I have a client who I have built a site for (PHP/MySQL) who has big plans for the site. It is a special site that will be handling mp3 files (accounts will be able to be created where a user can upload a file and then the files will also be able to be downloaded - user created mp3s - completely legal). The client has some large growth plans for the site and I think it would be wise to start off on a dedicated server.
I am planning to use Amazon's S3 service to host the media files, but I am still going to need a solid server to host the site, database, mailing system, etc.

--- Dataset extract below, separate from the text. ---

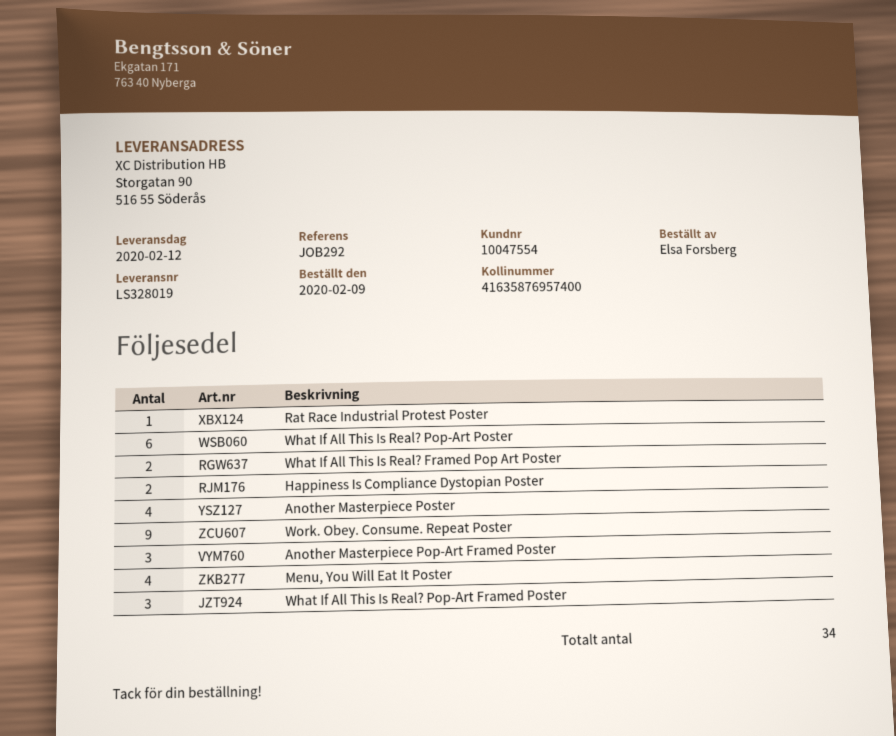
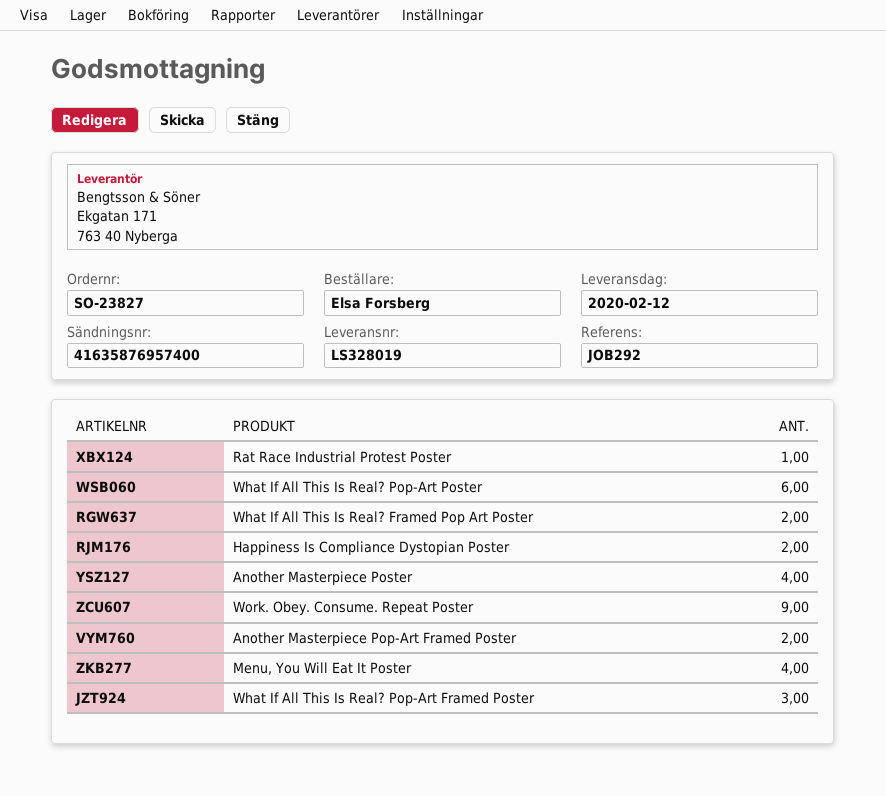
Another Masterpiece Pop-Art Framed Poster: 3 -> 2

I've been doing a lot of reading from these forums to try to get an idea of good companies as well as what exactly I should be planning to get. I thought it would probably be best to ask for some advice.
I will be the one the client will look to to make sure that their server is running properly. I am a real quick learner, but I want to make sure that I am fully meeting my clients needs.
The first decision I have been trying to make is whether or not I need managed servers. I am leaning towards wanting to go towards a managed server solution, but at the same time, I have a feeling I will be learning pretty quick and really not need the managed solution that much once I am set up and running (my biggest concern is getting everything up and running properly - PHP, MySQL, mail, daily backups, etc. - all the basics you get out of the box with a shared host). I'm afraid if I go with a managed provider like server4sale, I will end up stuck going through them instead of ultimately dealing with the datacenter that houses my server.
A second solution I am considering is going with SoftLayer and utilizing their $3 support tickets to get everything set up and if I get the feeling that I am not going to be able to handle the system, I could find a third party to manage (rack911, platinumservermanagement, etc).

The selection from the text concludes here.